A flor de pedra pulsava em sua mão, e Orfeo teve a nítida impressão de que segurava algo como um coração. Não um coração humano, mas tão quente e forte quanto um. Quem concebera aquela flor, ou pedra, ou pérola, como muitos preferiam chamar, não se sabe. Também nunca se soube o porquê. Mas o fato é que ela conferia uma vitalidade e uma sensação de vida jamais sentida por Orfeo antes. E agora, com tal relíquia em mãos, ele deveria voltar até Zack, e apresentá-la a ele...
Já havia muitos anos que Orfeo conhecia Zack. E havia um misto de medo e admiração que tomava-o todas as vezes que encontrava este servo do demônio. Não era um medo primal, um medo de sofrer ou morrer, ou ser levado para o inferno pelas mãos de Zack. Era um medo respeitoso, pois que Orfeo sabia que por trás daqueles modos comedidos e elegantes do estranho homem - ou seja lá o que ele fosse - havia um grande poder, que ele jamais revelava. Um poder de fazer qualquer coisa, inclusive, enfrentar um gigante de pedra e cobras aladas... Mas mesmo assim, todas essas missões foram dadas a Orfeo. Por que? Perguntava-se. Mas a relação dos dois, em todos esses anos, fora longe da relação de um servo e um senhor. Por muitas vezes Orfeo sentiu uma certa amizade entre os dois. Não uma estranha obrigação forçada por um contrato. Estranho... o que era o mal? O que era o bem? O que sei do mundo, de verdade, por trás do estranho véu que o cobre? Pois que naquela mesma época, quando as aventuras de Orfeo tiveram o seu desenrolar, a própria igreja católica em nome de um suposto bem, executava mulheres, velhos e crianças. Vendia perdões celestiais, se corrompia diante de reis e imperadores, e negava liberdade e conhecimento aos mais simples. Era indulgente com os poderosos, e implacável com os humildes. Que mundo estranho... pensou Orfeo.

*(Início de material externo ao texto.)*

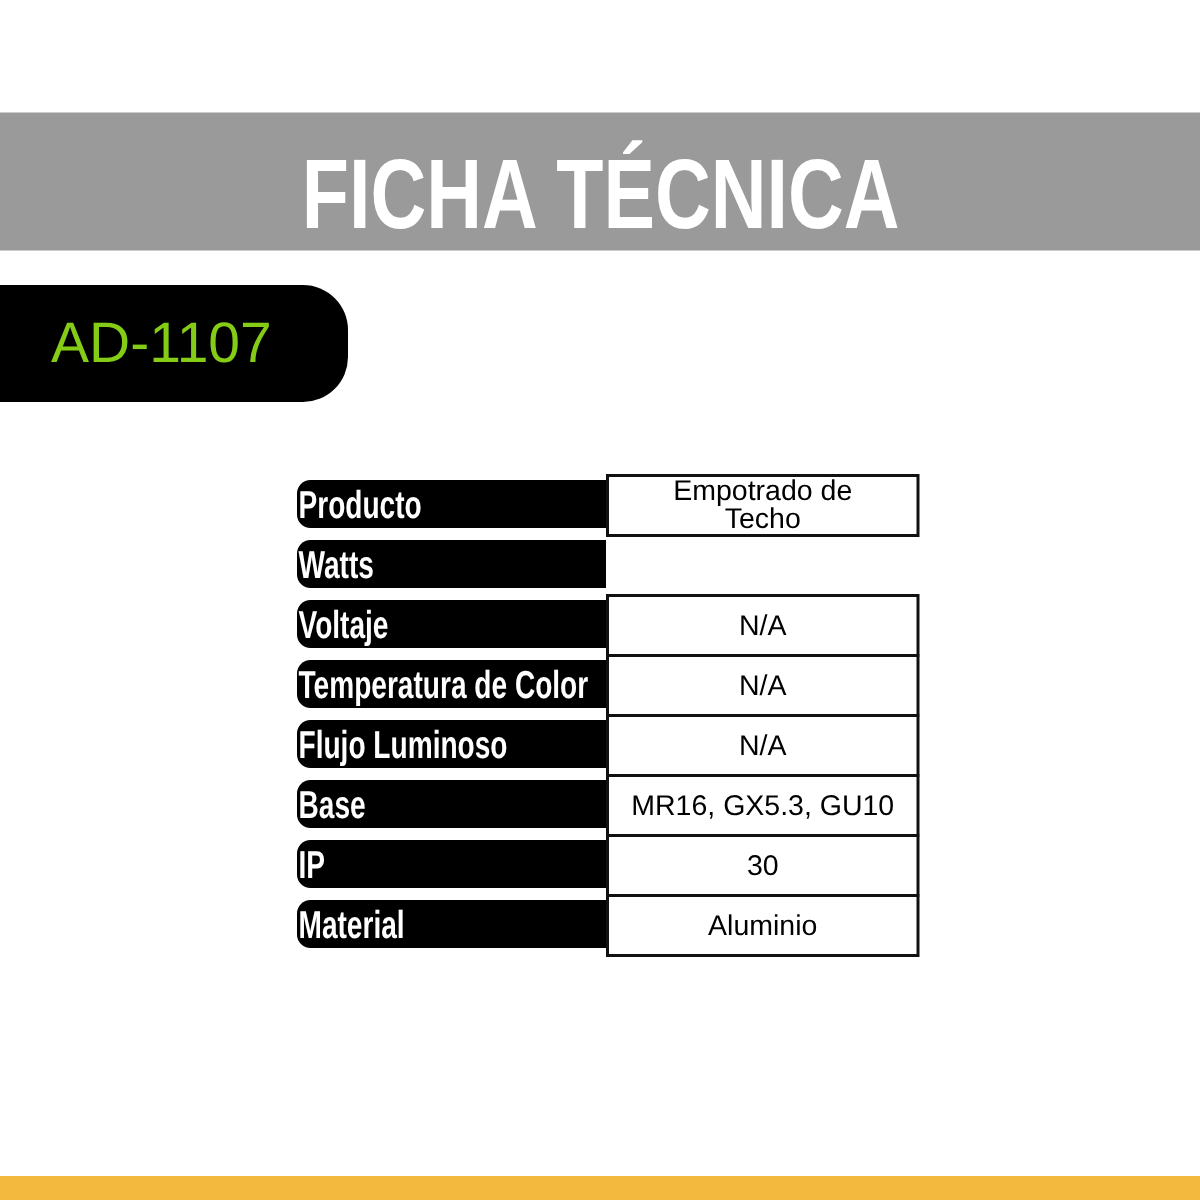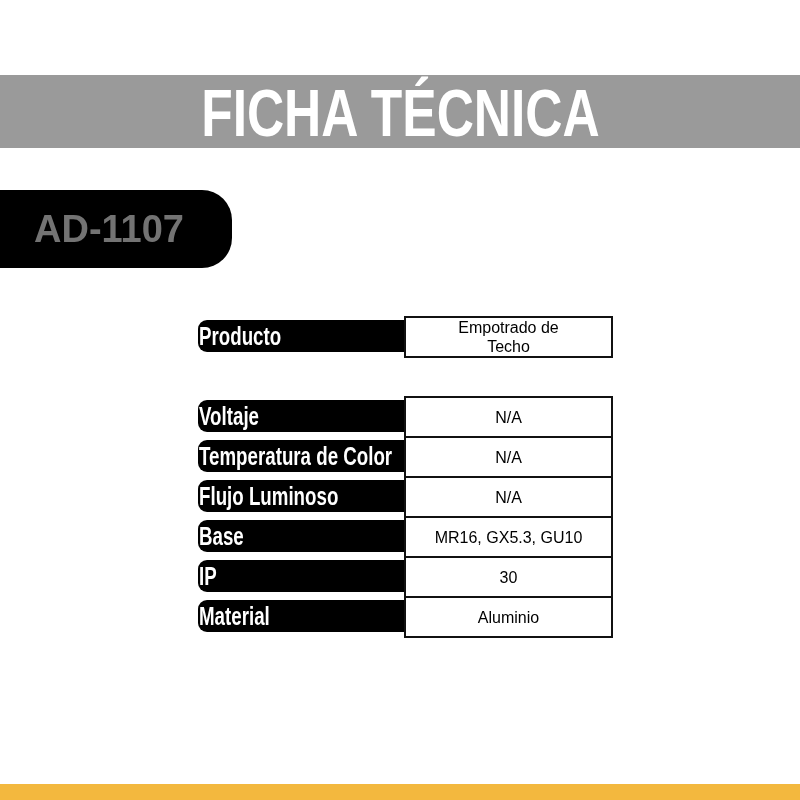"FICHA TÉCNICA" .banner { align-items: flex-start -> flex-end; height: 73px -> 92px }
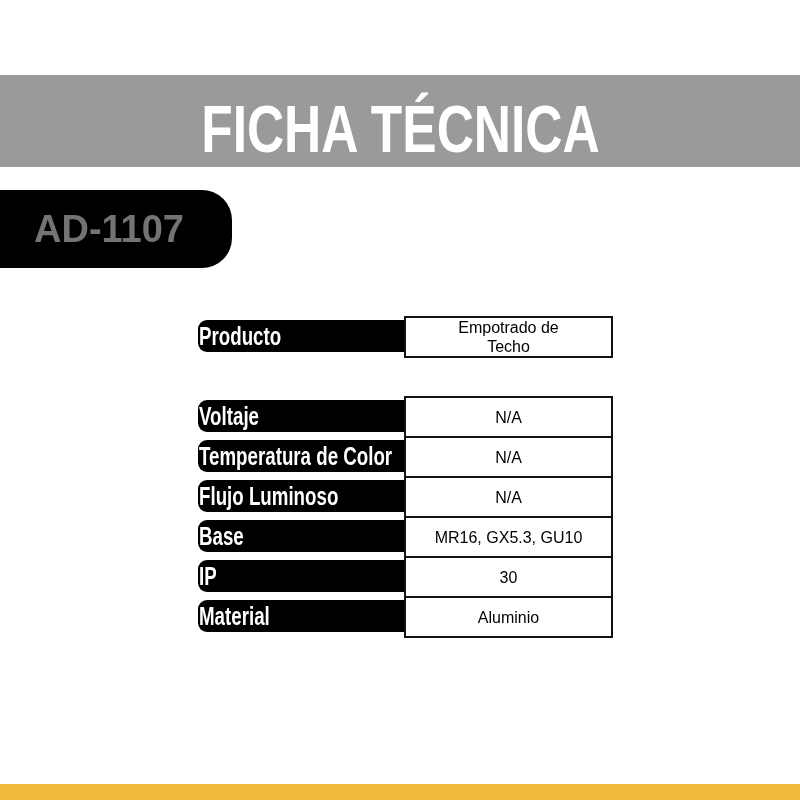"AD-1107" .badge-text { color: #737373 -> #84cc16; font-weight: bold -> none }
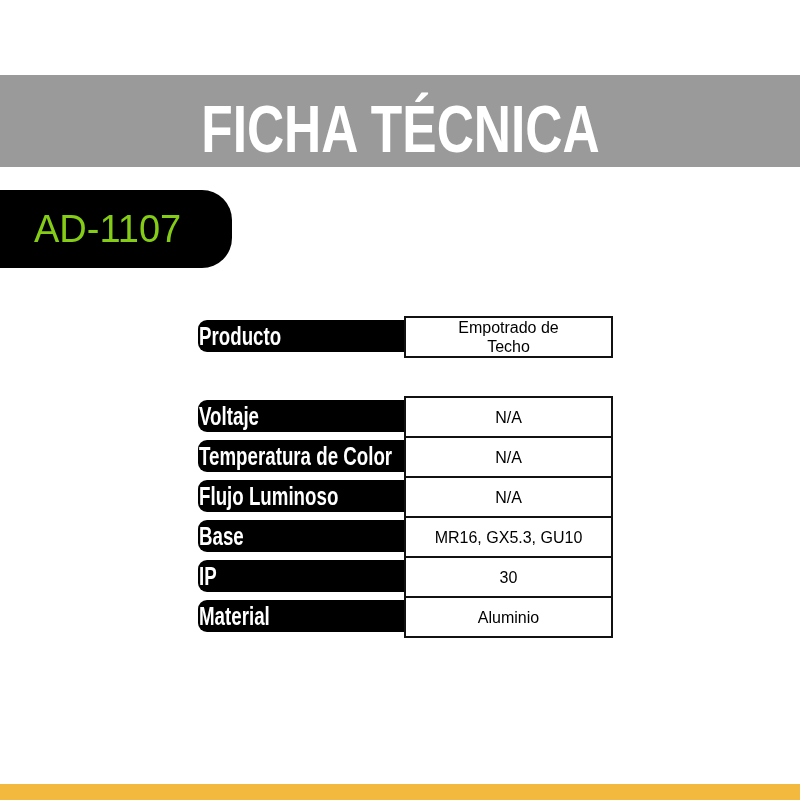"Empotrado de" .value-cell { font-size: 16px -> 19px }
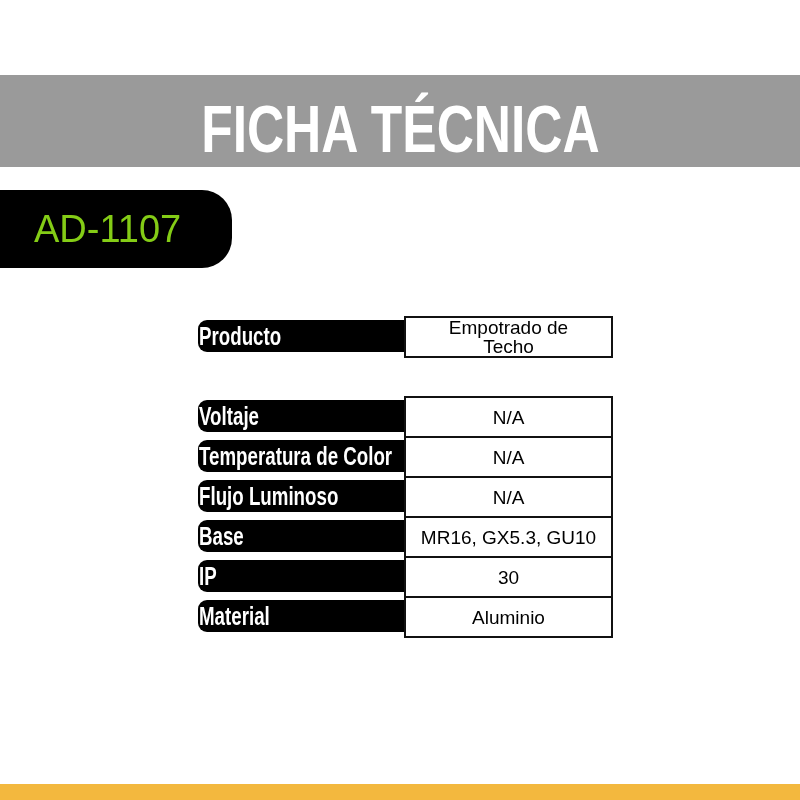"Watts" div.label-cell { html: none -> <div> <span>Watts</span> </div> }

E foi justamente por pensar em todos os poderes de Zack, que Orfeo estranhou ao vê-lo recuar diante da pérola de Lábara. Ele, a quem já foi visto entrar numa igreja, ou mesmo não recuar diante de um crucifixo, recuou diante da flor.
Meio sem jeito, Orfeo ocultou-a das vistas de seu mestre entre o colete que trazia.
- Muito bem, Orfeo. Recuperou a pedra de Lábara – disse Zack.
- Eu tive ajuda.
- Eu sei que teve, Orfeo. Agora, com a pedra de Lábara poderá extinguir as chamas nas planícies de Laureal. Se fizer isso, o vale e o lago congelado ressurgiram para a vida, e voltarão a ser o que foram um dia. Um extenso e verde vale cheio de vida e beleza.
- Como ela poderá me ajudar, Zack?
- A pedra é a chave para uma terra antiga e há muito esquecida. E é lá que encontrará aqueles com poder o suficiente para apagarem o fogo que consome Laureal há centenas de anos sem cessar.
- Como poderei encontrar a porta que me dará acesso a esta terra?
- Na cordilheira do Cáucaso, as mais altas jamais vistas. Lá, num altar entre altas formações rochosas feito dentes, deverá plantar a pérola que trazes consigo. E então, terá acesso à terra esquecida.
- Entendi. E como eles poderão me ajudar?
- Os habitantes das nuvens, os tempestários ou nubeiros, poderão criar uma chuva jamais vista, que apagará o fogo de Laureal, e trará vida de volta ao vale.